Kebodohan Kita

Kepada seseorang yang harus membaca surat ini.
Aku sudah paham bagian paling bodoh tentang kita. Maukah kau membacanya? Akan kujelaskan satu per satu bagian-bagian itu.

Kita tidak pernah bercerita segala hal yang masing-masing kita rasakan hingga tuntas.

Hingga akhirnya kita saling menyalahkan, seolah saling melukai. Padahal kita hanya tidak tahu saja masing-masing isi pikiran dan hati kita. Lalu, kesalahpahaman merajai kita.

Kita tidak pernah saling mengabari tentang resah dalam hidup kita.

Hingga akhirnya, meskipun kita berharap bisa saling menyemangati, kita malah terlihat saling tak acuh. Seolah tidak saling memedulikan satu sama lain. Padahal sebenarnya, aku berharap bisa sesekali menjadi tempatmu bersandar, meski kutahu kau adalah seseorang yang selalu ingin terlihat kuat. Aku selalu ingin menyemangatimu mengerjakan segala yang menjadi beban di pundakmu, juga resah tentang kesuksesan-kesuksesan yang ingin kau raih di masa depan.

Kita tidak pernah berusaha berjuang lebih keras satu sama lain.

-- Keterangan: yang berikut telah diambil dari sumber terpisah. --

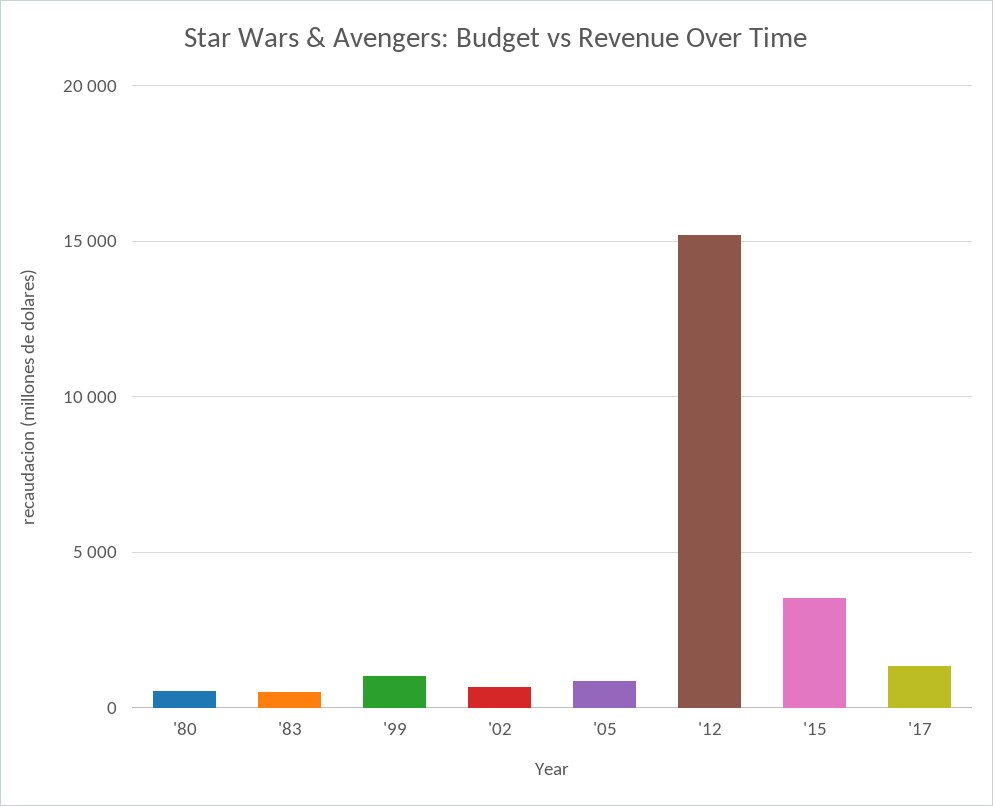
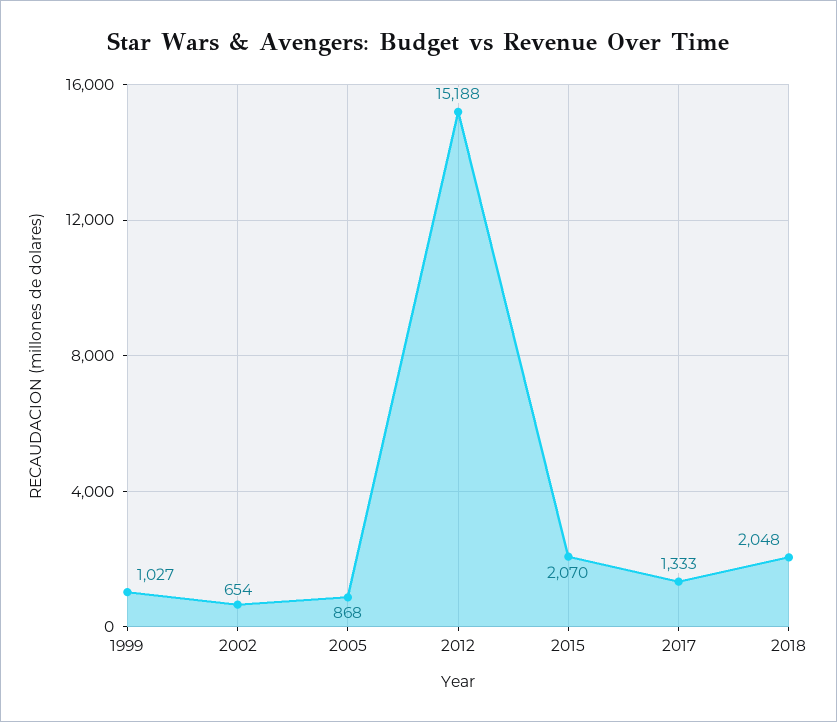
'80: 500 -> none
'83: 500 -> none
'15: 3500 -> 2070
2018: none -> 2048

Hingga akhirnya, setiap kali ada orang lain di sisi kita, kita selalu memutuskan mundur. Kita selalu menyerah memperjuangkan perasaan yang kita miliki. Seolah, kita masing-masing tak tahu bahwa dia atau siapapun itu tidak akan mengganti satu nama pada masing-masing hati kita; namamu di hatiku, namaku di hatimu.

Kita lebih sering berpura-pura bodoh, seolah tidak saling mengetahui apa yang kita ketahui.

Hingga akhirnya, apa yang masing-masing kita ketahui menguap begitu saja. Seolah apa yang kita ketahui adalah sebuah ketidaktahuan. Padahal, jika kita saling membicarakan segalanya, kita akan lebih kuat bersama. Termasuk luka pada masing-masing hati kita.

Kita lebih sering cemburu pada yang tak berhak kita cemburui.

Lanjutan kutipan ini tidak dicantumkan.